## Problem details
Drop every picture. Return the rest of the entries exactly.

Data excerpts
..............................

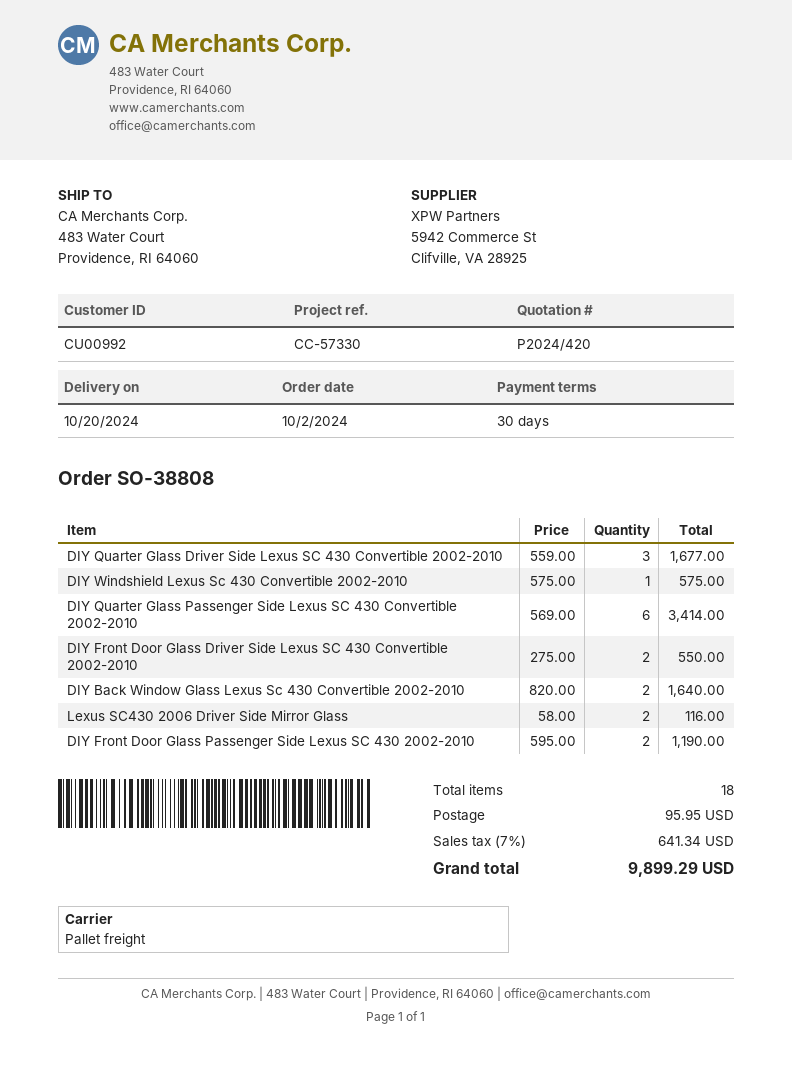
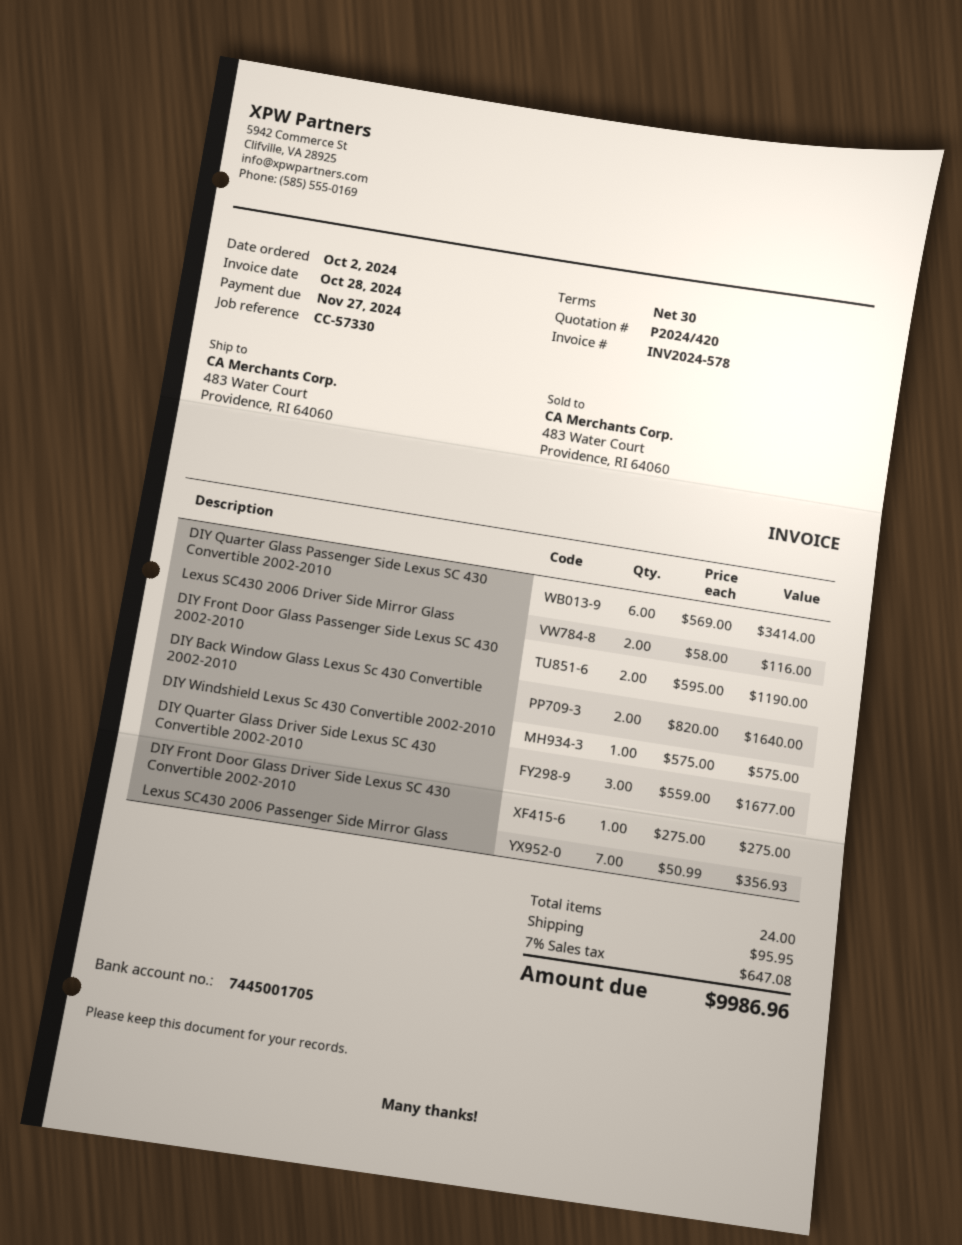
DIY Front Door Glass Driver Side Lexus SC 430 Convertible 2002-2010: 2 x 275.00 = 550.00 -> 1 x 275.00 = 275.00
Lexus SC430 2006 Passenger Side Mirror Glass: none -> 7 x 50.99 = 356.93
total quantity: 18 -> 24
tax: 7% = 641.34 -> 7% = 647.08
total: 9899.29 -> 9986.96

..............................

## Result
DIY Front Door Glass Driver Side Lexus SC 430 Convertible 2002-2010: 2 x 275.00 = 550.00 -> 1 x 275.00 = 275.00
Lexus SC430 2006 Passenger Side Mirror Glass: none -> 7 x 50.99 = 356.93
total quantity: 18 -> 24
tax: 7% = 641.34 -> 7% = 647.08
total: 9899.29 -> 9986.96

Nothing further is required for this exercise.